Providing constituents with decent roads and bridges to drive on used to be a no-brainer for politicians. Now, for some reason, politicians balk at fixing crumbling roads even when voters seem to demand it.
In South Carolina last week, Gov. Nikki Haley said that she has a plan to pay for road and bridge work – but she intends to keep it a secret until January, assuming, of course, that she is reelected in November. She did, however, specify that she will not support raising taxes to pay for road projects nor would she rely on the so-called “money tree,” the money that materalizes when state revenues are higher in the spring than what they were predicted to be the previous fall.
She added that if the Legislature approves an increase in the gasoline tax, she would veto it.

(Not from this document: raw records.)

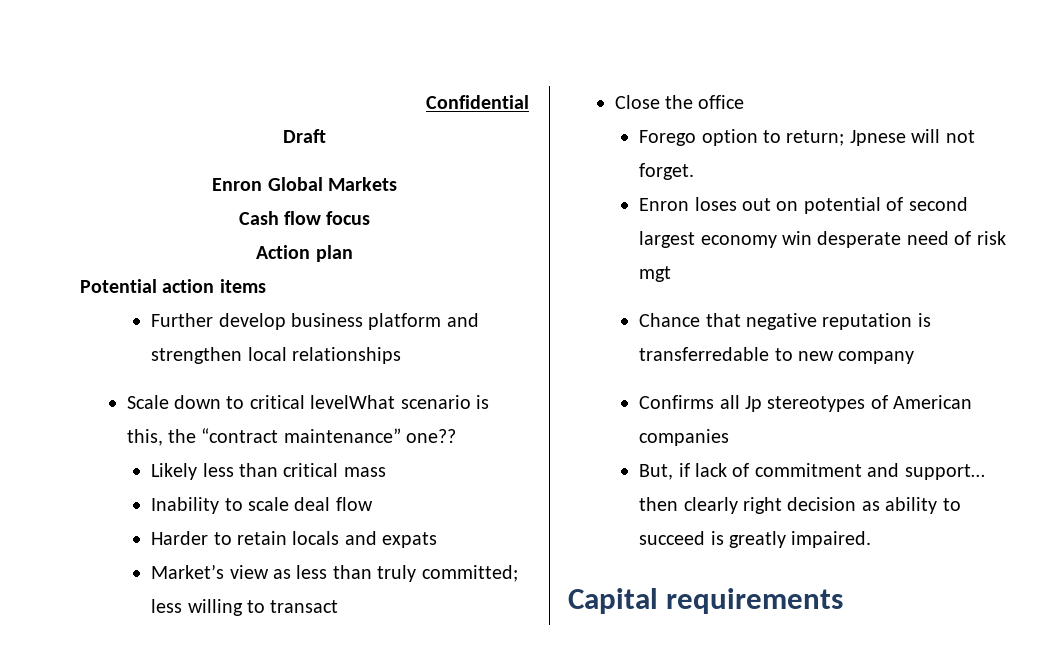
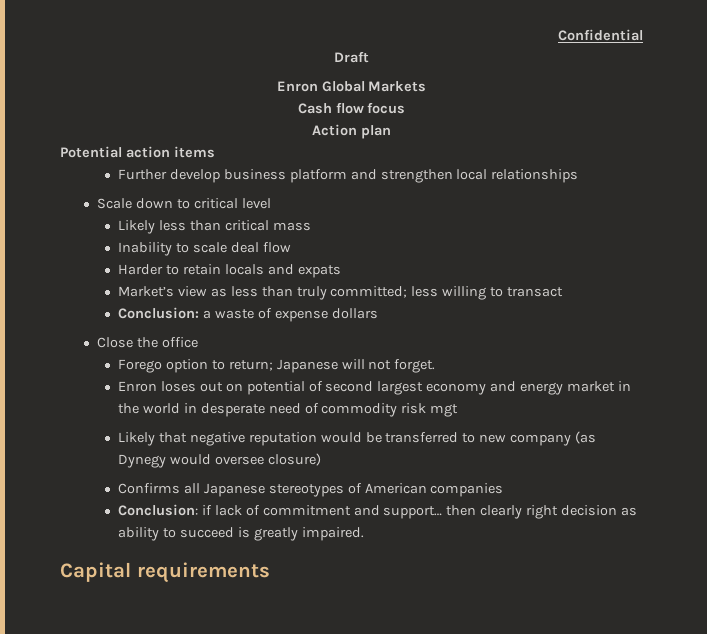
- Scale down to critical levelWhat scenario is this, the “contract maintenance” one??
+ Scale down to critical level
+ Conclusion: a waste of expense dollars
- Forego option to return; Jpnese will not forget.
+ Forego option to return; Japanese will not forget.
- Enron loses out on potential of second largest economy win desperate need of risk mgt
+ Enron loses out on potential of second largest economy and energy market in the world in desperate need of commodity risk mgt
- Chance that negative reputation is transferredable to new company
+ Likely that negative reputation would be transferred to new company (as Dynegy would oversee closure)
- Confirms all Jp stereotypes of American companies
+ Confirms all Japanese stereotypes of American companies
- But, if lack of commitment and support… then clearly right decision as ability to succeed is greatly impaired.
+ Conclusion: if lack of commitment and support… then clearly right decision as ability to succeed is greatly impaired.

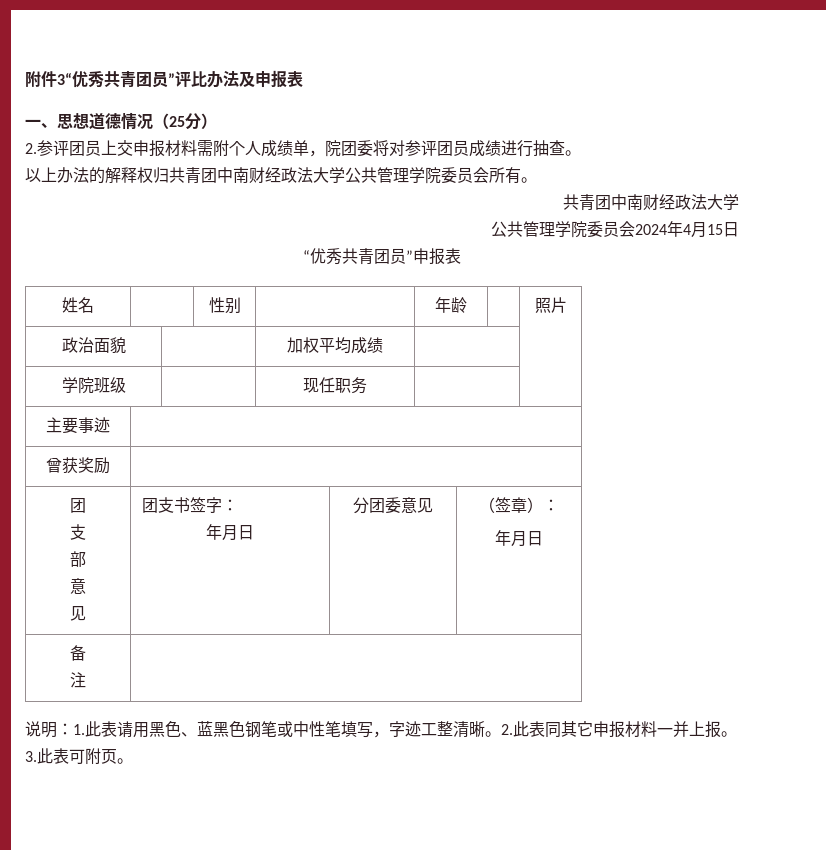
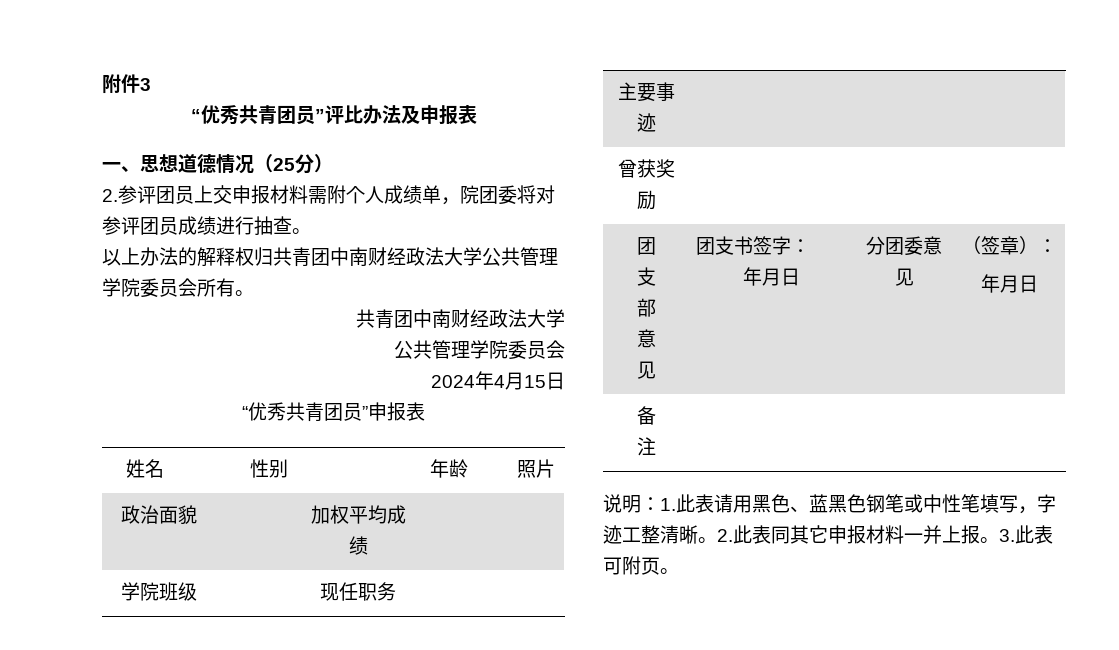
- 附件3“优秀共青团员”评比办法及申报表
+ 附件3
+ “优秀共青团员”评比办法及申报表
  以上办法的解释权归共青团中南财经政法大学公共管理学院委员会所有。
  共青团中南财经政法大学
- 公共管理学院委员会2024年4月15日
+ 公共管理学院委员会
+ 2024年4月15日

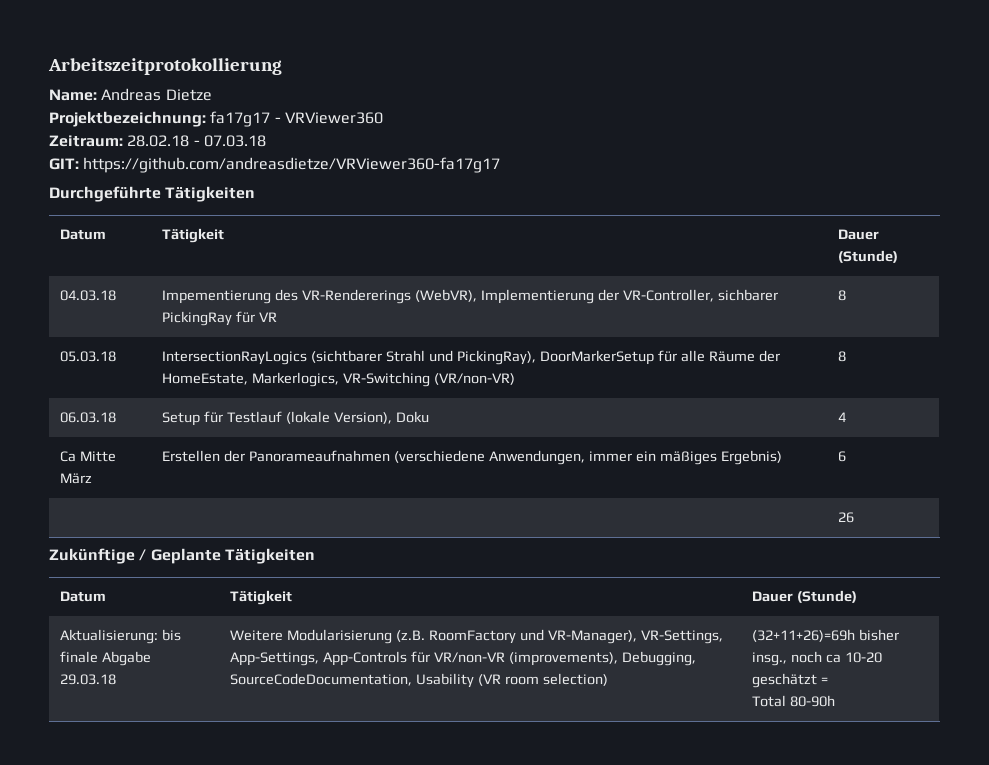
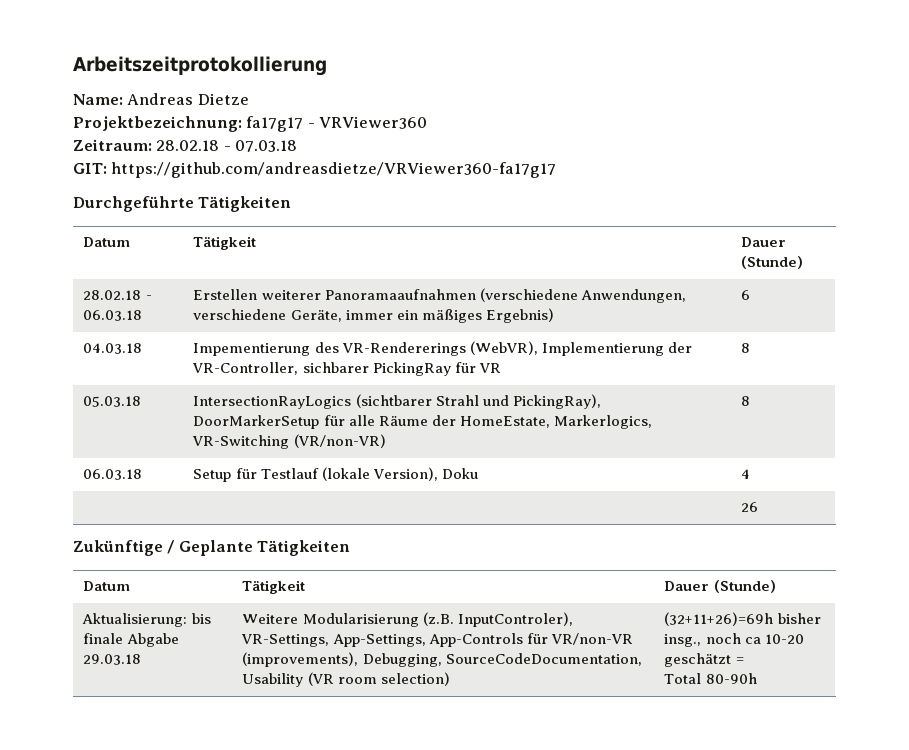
+ 28.02.18 - 06.03.18 | Erstellen weiterer Panoramaaufnahmen (verschiedene Anwendungen, verschiedene Geräte, immer ein mäßiges Ergebnis) | 6
- Ca Mitte März | Erstellen der Panorameaufnahmen (verschiedene Anwendungen, immer ein mäßiges Ergebnis) | 6
- Aktualisierung: bis finale Abgabe 29.03.18 | Weitere Modularisierung (z.B. RoomFactory und VR-Manager), VR-Settings, App-Settings, App-Controls für VR/non-VR (improvements), Debugging, SourceCodeDocumentation, Usability (VR room selection) | (32+11+26)=69h bisher insg., noch ca 10-20 geschätzt =
+ Aktualisierung: bis finale Abgabe 29.03.18 | Weitere Modularisierung (z.B. InputControler), VR-Settings, App-Settings, App-Controls für VR/non-VR (improvements), Debugging, SourceCodeDocumentation, Usability (VR room selection) | (32+11+26)=69h bisher insg., noch ca 10-20 geschätzt =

This is frustating on many levels. For one, if the governor has a viable plan to pay for road and bridge repairs, she should share it and make it part of the debate with her Democratic opponent, state Sen. Vincent Sheheen, in the upcoming gubernatorial campaign.
For another, South Carolina is long overdue in confronting its genuine infrastructure needs. The state needs real solutions now, not more than six months down the road.
The state Department of Transportation says it needs an additional $1.5 billion a year for the next 20 years just to bring roads up to good conditions. State lawmakers approved a $500 million bond issue for road repairs in 2013 as well as one-time allocations of $40 million for road repairs and $50 million for bridge repairs, but that is a tiny fraction of what is needed.
South Carolina has more than 66,000 miles of public roads, one of the highest per capita totals in the nation. According to an annual report card by the American Society of Civil Engineers, more than 40 percent of those roads are in poor or mediocre condition.
The report estimates that more than 21 percent of the state’s 9,271 bridges are either structurally deficient or functionally obsolete.
According to the report, driving on bad roads costs South Carolina motorists $811 million a year in extra vehicle repairs and operating costs – or about $255 per motorist. Drivers need to ask themselves whether they would rather continue to pay for car repairs or pay a little more at the gas pump to help fund road work.
Raising the gasoline tax to pay for road and bridge repairs is both fair and sensible. South Carolina’s 16-cents-per-gallon tax is one of the lowest in the nation, and it hasn’t been increased since 1987.
The gas tax is virtually equivalent to a user fee. Those who travel more on state roads pay more at the pump.
The tax also has the virtue of capturing revenues from out-of-state drivers who buy gasoline here while visiting or driving through the state.
Some argue that as vehicles become more efficient, revenues from the gas tax will diminish, making it an uncertain source of road money for the future. That’s a valid point, but the tax still is the most significant source of money for road and bridge repairs, maintenance and construction, and it is likely to remain so for some time.
If Haley has a better plan for fixing the state’s roads and bridges, she should reveal it – now, during the campaign, when voters will have a chance to look it over and compare it with what Sheheen might have to offer.